The system prompts "Unable to load requested page", or the returned page is "None. I don't know. What is wrong with the code? What should I do? (I have been searching for solutions on Baidu and google for a long time. However, there are not many documents about ghost. py, which cannot be solved .)

And, are there any better solutions to the problem of crawling dynamic web pages? Simulating with webkit seems to slow down the crawling speed, not the best strategy. Reply content: Headless Webkit, open-source PhantomJS, etc.

Being able to parse and run scripts on pages to index dynamic content is one of the important functions of modern crawlers.

Google's Crawler Now Understands JavaScript: What Does This Mean For You?

Your crawler has little to do with JS. You can directly view the Network, view the Network requests sent, analyze each URL, find out the rule, and then use a program to simulate such a request, first, we must be good at using Chrome's Network function. Let's click a few pages and see the Network as follows:

URL of the first page of data:

http://q.10jqka.com.cn/interface/stock/fl/zdf/desc/1/hsa/quote
I have a good example.
Requirement: crawls cartoons drawn from love comics.
Problem: The image name is irregular. The file name and url of the image are generated through complicated js Code, and the image is dynamically loaded. There are various js Code modes, but there is no uniform mode.
Solution: Py8v library. Read the js Code, add a global variable to track the image file name and url, and then Python interacts with the variable to obtain the image file name and url.

The full text is here
[Original] A relatively hack crawler recently written Can you say berserkJS ......
However, this kind of stuff cannot resist.
If the operator is too troublesome, use selenium to simulate the operations performed on the browser. It can also be used to crawl data, but the speed is slow. Open Chrome's developer console or Firefox's FireBug, go to the Network column, and analyze the URLs accessed by ajax.

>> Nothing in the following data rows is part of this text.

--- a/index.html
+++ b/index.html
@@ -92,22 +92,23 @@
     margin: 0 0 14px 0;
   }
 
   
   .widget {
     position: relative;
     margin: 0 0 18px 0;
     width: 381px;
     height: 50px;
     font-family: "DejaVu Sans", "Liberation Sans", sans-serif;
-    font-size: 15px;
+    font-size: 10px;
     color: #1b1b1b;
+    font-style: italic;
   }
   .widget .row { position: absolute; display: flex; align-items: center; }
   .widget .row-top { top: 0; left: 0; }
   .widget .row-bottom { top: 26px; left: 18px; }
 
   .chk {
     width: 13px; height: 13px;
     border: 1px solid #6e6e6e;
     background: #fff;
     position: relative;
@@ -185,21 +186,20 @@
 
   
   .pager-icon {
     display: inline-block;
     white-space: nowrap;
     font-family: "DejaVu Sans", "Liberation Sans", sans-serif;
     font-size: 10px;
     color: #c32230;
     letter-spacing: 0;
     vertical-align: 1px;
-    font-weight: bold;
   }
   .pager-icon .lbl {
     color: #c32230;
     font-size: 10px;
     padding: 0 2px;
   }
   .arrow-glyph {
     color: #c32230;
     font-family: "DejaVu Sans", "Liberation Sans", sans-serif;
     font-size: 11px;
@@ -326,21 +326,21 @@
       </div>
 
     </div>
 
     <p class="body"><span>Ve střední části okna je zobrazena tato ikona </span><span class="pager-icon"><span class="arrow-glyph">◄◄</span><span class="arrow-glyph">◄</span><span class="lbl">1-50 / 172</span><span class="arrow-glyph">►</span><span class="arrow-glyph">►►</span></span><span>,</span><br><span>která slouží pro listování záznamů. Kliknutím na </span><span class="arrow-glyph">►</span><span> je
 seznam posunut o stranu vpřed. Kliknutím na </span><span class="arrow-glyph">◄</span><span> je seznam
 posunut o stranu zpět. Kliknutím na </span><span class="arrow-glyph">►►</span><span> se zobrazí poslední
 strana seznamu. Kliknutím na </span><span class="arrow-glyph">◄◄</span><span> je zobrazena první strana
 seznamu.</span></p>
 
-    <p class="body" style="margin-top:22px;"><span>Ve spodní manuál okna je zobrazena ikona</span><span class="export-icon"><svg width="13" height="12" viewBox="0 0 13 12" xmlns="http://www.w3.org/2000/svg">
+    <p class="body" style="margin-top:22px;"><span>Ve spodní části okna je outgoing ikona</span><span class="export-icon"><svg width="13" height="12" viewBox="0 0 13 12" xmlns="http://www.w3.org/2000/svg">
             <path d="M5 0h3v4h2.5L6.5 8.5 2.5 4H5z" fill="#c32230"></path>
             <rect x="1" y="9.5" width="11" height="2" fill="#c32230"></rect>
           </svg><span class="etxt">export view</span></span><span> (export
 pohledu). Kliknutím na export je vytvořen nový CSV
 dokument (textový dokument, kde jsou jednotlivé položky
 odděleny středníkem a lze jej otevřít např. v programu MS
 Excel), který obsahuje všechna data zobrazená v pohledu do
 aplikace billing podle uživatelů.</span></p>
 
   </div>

For crawlers of specific websites, it is too laborious and inefficient to simulate javascript operations. You just need to figure out the url structure of the website and directly construct the form. Selenium with Python Just put an aside, it seems convenient to use udfs and write scripts to compute data. Do you have to crawl all the data by yourself? The phantomjs api is quite spof. It is recommended that the casperjs package is based on the above. A better crawler should solve two problems:
1. Ability to parse dynamic web pages, such as Waterfall websites
2. The website can be blocked.

Contact Us

The content source of this page is from Internet, which doesn't represent Alibaba Cloud's opinion; products and services mentioned on that page don't have any relationship with Alibaba Cloud. If the content of the page makes you feel confusing, please write us an email, we will handle the problem within 5 days after receiving your email.

If you find any instances of plagiarism from the community, please send an email to: info-contact@alibabacloud.com and provide relevant evidence. A staff member will contact you within 5 working days.

A Free Trial That Lets You Build Big!

Start building with 50+ products and up to 12 months usage for Elastic Compute Service

  • Sales Support

    1 on 1 presale consultation

  • After-Sales Support

    24/7 Technical Support 6 Free Tickets per Quarter Faster Response

  • Alibaba Cloud offers highly flexible support services tailored to meet your exact needs.